Version comparison data

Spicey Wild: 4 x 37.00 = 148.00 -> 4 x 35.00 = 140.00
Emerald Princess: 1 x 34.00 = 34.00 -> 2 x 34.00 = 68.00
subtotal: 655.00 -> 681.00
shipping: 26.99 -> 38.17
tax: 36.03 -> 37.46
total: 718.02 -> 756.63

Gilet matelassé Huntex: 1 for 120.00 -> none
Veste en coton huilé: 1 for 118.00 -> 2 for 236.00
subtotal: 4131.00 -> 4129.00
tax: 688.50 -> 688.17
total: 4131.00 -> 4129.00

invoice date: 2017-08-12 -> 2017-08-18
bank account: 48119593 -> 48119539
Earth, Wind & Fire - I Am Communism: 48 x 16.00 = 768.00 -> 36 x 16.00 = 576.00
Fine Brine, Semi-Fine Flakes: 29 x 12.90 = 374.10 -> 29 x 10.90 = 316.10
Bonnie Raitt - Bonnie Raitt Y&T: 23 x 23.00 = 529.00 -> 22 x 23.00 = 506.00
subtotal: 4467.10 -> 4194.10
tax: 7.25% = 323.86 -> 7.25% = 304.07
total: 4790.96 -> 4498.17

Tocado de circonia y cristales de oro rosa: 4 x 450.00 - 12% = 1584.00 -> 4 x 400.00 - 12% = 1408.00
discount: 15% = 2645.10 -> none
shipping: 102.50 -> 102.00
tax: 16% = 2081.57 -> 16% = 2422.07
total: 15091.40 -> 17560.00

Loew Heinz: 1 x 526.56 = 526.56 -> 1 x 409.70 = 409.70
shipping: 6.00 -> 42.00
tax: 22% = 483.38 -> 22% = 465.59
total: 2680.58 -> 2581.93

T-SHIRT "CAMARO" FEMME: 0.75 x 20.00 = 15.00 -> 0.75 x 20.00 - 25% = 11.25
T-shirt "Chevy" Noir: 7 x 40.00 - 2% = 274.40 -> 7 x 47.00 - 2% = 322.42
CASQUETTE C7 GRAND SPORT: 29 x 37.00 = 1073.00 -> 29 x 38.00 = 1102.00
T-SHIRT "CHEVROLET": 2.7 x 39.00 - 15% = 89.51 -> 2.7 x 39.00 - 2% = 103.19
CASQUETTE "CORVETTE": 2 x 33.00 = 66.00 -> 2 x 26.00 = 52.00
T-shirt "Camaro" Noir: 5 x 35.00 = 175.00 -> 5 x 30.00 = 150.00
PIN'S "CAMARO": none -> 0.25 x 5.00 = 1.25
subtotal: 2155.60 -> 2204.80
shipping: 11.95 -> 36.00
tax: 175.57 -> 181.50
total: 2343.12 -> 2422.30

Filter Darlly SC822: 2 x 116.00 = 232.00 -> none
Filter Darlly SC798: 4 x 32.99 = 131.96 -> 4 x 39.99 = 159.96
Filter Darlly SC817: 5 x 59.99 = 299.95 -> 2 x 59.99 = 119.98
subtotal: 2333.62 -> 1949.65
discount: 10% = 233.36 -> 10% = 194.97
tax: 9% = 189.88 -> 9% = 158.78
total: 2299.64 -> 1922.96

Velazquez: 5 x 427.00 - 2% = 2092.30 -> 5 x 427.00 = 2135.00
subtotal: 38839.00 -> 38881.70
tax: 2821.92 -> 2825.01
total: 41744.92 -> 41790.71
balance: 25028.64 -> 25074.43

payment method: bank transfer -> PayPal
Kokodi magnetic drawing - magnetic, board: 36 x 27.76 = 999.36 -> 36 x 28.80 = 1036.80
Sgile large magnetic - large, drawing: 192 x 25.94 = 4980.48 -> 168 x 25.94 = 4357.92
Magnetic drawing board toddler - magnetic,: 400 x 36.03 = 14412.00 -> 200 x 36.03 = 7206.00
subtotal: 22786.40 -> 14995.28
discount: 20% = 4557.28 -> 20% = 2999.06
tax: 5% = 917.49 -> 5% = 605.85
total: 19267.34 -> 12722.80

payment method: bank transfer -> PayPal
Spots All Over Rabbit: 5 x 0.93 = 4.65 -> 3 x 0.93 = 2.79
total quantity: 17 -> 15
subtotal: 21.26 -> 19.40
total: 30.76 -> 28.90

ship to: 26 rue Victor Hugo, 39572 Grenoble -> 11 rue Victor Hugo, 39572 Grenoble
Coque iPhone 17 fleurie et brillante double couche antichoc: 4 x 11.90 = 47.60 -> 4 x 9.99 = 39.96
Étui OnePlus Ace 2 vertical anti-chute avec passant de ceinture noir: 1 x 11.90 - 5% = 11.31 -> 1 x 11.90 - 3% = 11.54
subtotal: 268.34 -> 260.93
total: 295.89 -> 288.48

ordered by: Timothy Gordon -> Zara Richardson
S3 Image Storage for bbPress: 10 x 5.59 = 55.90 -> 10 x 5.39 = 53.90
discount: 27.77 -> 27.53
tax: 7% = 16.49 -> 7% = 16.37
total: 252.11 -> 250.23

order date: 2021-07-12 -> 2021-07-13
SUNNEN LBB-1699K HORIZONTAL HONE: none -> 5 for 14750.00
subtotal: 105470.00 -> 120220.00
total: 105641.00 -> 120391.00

THE PROBLEM: Looking back over the data above, restate word for word the lines that begin at the line with "Filter Darlly SC798: 4" and end at the line with "Velazquez: 5 x", inclusive.

RESPONSE:
Filter Darlly SC798: 4 x 32.99 = 131.96 -> 4 x 39.99 = 159.96
Filter Darlly SC817: 5 x 59.99 = 299.95 -> 2 x 59.99 = 119.98
subtotal: 2333.62 -> 1949.65
discount: 10% = 233.36 -> 10% = 194.97
tax: 9% = 189.88 -> 9% = 158.78
total: 2299.64 -> 1922.96

Velazquez: 5 x 427.00 - 2% = 2092.30 -> 5 x 427.00 = 2135.00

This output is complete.